Winterset was improving. There was an active art guild, mostly female, and talk of refurbishing the old bridges had been going on for some years. Interesting young folks were building houses in the hills. Things had loosened up, long hair was no longer cause for stares, though sandals on men were still pretty scarce and poets were few.

Yet except for a few women friends, she withdrew completely from the community. People remarked about it and how they often would see her standing by Roseman Bridge and sometimes by Cedar Bridge. Old folks frequently become strange, they said, and contented themselves with that explanation.

On the second of February 1982, a United Parcel Service truck trundled up her driveway. She hadn’t ordered anything she could recall. Puzzled, she signed for the package and looked at the address: “Francesca Johnson, RR 2, Winterset, Iowa 50273.” The return address was a law firm in Seattle.

The package was neatly wrapped and carried extra insurance. She placed it on the kitchen table and opened it carefully. Inside were three boxes, packed securely in Styrofoam peanuts. Taped to the top of one was a small padded envelope. To another was taped a business envelope addressed to her and carrying the law firm’s return address.

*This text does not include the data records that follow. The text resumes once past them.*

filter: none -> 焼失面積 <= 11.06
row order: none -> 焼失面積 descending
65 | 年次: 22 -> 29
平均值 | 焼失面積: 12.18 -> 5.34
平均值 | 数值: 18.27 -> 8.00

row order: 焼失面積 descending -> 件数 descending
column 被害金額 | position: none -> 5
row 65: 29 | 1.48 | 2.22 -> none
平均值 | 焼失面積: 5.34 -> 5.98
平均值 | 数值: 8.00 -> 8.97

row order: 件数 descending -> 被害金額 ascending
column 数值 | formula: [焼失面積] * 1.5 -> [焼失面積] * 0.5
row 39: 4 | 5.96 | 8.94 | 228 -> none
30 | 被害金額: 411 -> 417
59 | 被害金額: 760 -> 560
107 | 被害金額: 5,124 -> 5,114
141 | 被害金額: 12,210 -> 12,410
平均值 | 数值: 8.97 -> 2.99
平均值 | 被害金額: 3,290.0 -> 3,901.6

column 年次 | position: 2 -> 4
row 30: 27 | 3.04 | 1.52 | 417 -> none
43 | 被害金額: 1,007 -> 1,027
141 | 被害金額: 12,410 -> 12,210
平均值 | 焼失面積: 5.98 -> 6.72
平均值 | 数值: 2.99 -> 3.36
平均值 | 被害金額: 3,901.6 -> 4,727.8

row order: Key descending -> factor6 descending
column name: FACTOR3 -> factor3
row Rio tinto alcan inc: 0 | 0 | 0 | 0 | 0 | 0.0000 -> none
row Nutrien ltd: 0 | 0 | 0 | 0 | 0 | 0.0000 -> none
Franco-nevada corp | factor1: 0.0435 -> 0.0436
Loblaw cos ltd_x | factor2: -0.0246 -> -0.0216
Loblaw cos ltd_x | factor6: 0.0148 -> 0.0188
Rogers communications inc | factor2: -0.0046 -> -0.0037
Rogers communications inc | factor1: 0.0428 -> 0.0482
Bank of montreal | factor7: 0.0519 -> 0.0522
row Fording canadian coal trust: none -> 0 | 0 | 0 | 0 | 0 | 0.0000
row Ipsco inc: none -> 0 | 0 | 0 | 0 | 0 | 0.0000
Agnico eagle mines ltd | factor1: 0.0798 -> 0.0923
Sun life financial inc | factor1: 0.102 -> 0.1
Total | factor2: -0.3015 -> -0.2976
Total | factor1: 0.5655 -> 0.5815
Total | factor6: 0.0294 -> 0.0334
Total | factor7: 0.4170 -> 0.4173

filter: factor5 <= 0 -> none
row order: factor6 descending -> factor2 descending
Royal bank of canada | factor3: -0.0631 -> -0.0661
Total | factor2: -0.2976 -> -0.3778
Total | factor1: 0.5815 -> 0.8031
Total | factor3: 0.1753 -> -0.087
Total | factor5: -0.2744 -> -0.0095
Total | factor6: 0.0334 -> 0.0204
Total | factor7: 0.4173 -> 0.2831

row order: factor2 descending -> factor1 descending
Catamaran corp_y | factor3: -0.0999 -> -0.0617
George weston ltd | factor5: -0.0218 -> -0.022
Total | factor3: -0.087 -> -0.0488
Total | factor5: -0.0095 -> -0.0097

She removed the tape from the business envelope and opened it, shaking.

January 25, 1982

Ms. Francesca Johnson

RR 2

Winterset, IA 50273


Dear Ms. Johnson,


We represent the estate of one Robert L. Kincaid, who recently passed away….

Francesca laid the letter on the table. Outside, snow blew across the fields of winter. She watched it skim the stubble, taking corn husks with it, piling them up in the corner of the wire. She read the words once more.

We represent the estate of one Robert L. Kincaid, who recently passed away….

“Oh, Robert… Robert… no.” She said it softly and bowed her head.

An hour later she was able to continue reading. The straightforward language of the law, the precision of the words, angered her.

“We represent…”

An attorney carrying out his duties to a client.

But the power, the leopard who came riding in on the tail of a comet, the shaman who was looking for Roseman Bridge on a hot August day, and the man who stood on the running board of a truck named Harry and looked back at her dying in the dust of an Iowa farm lane—where was he in those words?

The letter should have been a thousand pages long. It should have talked about the end of evolutionary chains and the loss of free range, about cowboys struggling with the corners of the wire, like the corn husks of winter.

The only will he left was dated July 8, 1967.

His instructions about having the enclosed items delivered to you were explicit. If you could not be found, the materials were to be incinerated. Also enclosed inside the box marked with the word “Letter” is a message for you he left with us in 1978. He sealed the envelope, and it has been left unopened.

Mr. Kincaid’s remains were cremated. At his request, no marker was placed anywhere. His ashes were scattered, also at his request, near your home by an associate of ours. I believe the location was called Roseman Bridge.